Spadaro took to X (formerly known as Twitter) on September 14 to announce that his 12-year stint as editor of La Civilta Cattolica would come to an end at the close of the month.
READ: Senior Jesuit priest and close friend of Pope Francis accuses Jesus of being ‘stymied and callous’
Fr. @antoniospadaro is stepping down as editor of Jesuit-run La Civilta Cattolica & assuming the role of Under Secretary in the Vatican’s Dicastery for Culture & Education @d_c_ed
Fr. Spadaro’s close relationship with #PopeFrancis earned him the title of “the Pope’s mouthpiece.” pic.twitter.com/RCvUJOr9gU— Michael Haynes 🇻🇦 (@MLJHaynes) September 14, 2023
In a letter marking his departure from the international Jesuit publication, Spadaro wrote:
Civiltà Cattolica has journeyed through this time as it always has: with fidelity to the Holy See, to the pope, and to today’s world in intense and significant times and situations. The Church? Today, she ‘needs to protest, call and cry out,’ Francis said.
The journal has protested, called, cried out. It has done so diplomatically, but also with parrhesia. How it was possible to continue with both in mind is a mystery whose judges are our readers… It has fought against suffocating and petty-minded thought.
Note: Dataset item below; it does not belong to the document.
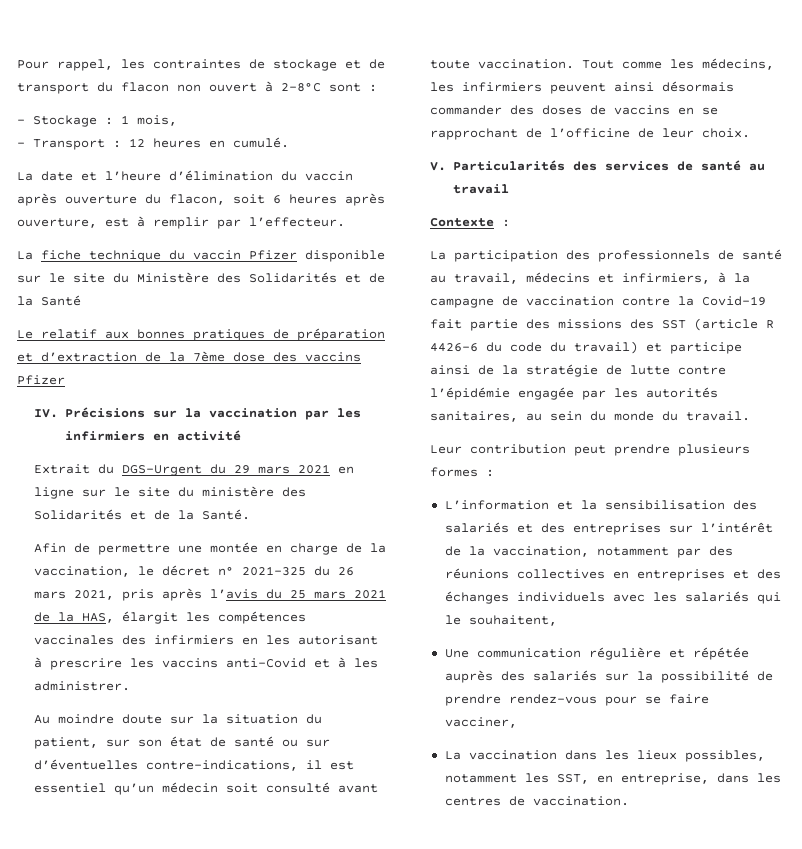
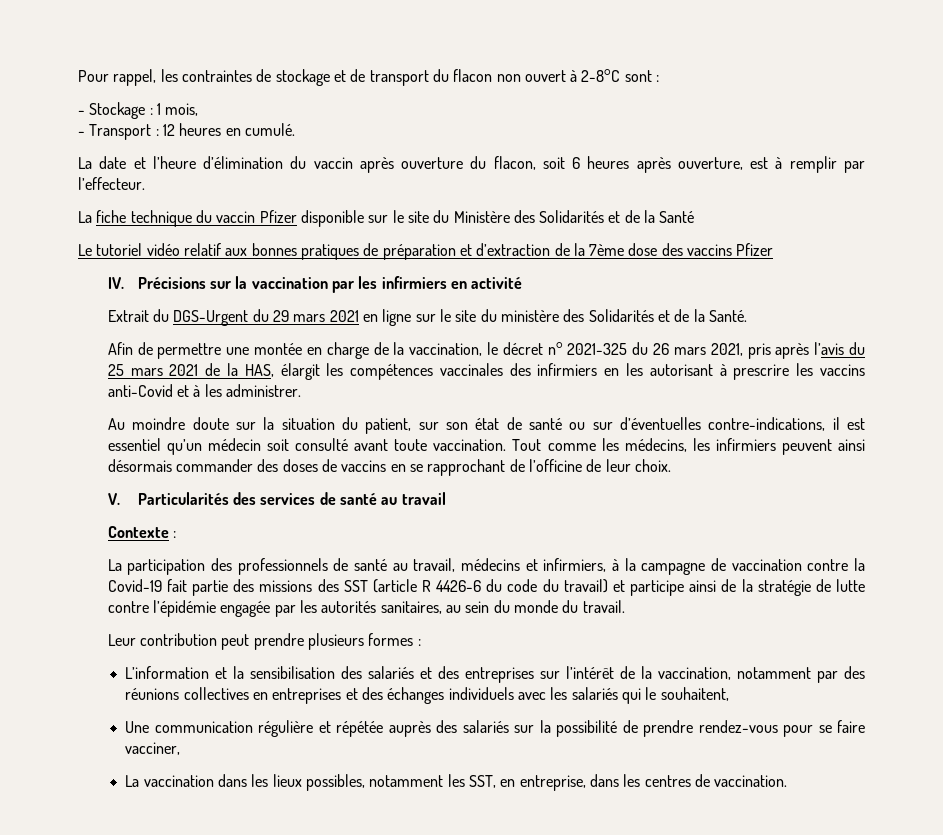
- Le relatif aux bonnes pratiques de préparation et d’extraction de la 7ème dose des vaccins Pfizer
+ Le tutoriel vidéo relatif aux bonnes pratiques de préparation et d’extraction de la 7ème dose des vaccins Pfizer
It has not avoided taking a stand, especially when the risk was to be accused of hypocrisy or ‘fence-sitting.’
Spadaro highlighted his own close link with Pope Francis and the role that it had played in the expansion of the Jesuit journal, saying that La Civilta’s close relationship with the Pope “has also taken on new forms, for example, in the director’s [Spadaro’s] participation in the Holy Father’s apostolic travel as a member of the official delegation.”
He will be succeeded by the Portuguese Jesuit Father Nuno da Silva Gonçalves, the former rector of the Jesuit-run Pontifical Gregorian University in Rome.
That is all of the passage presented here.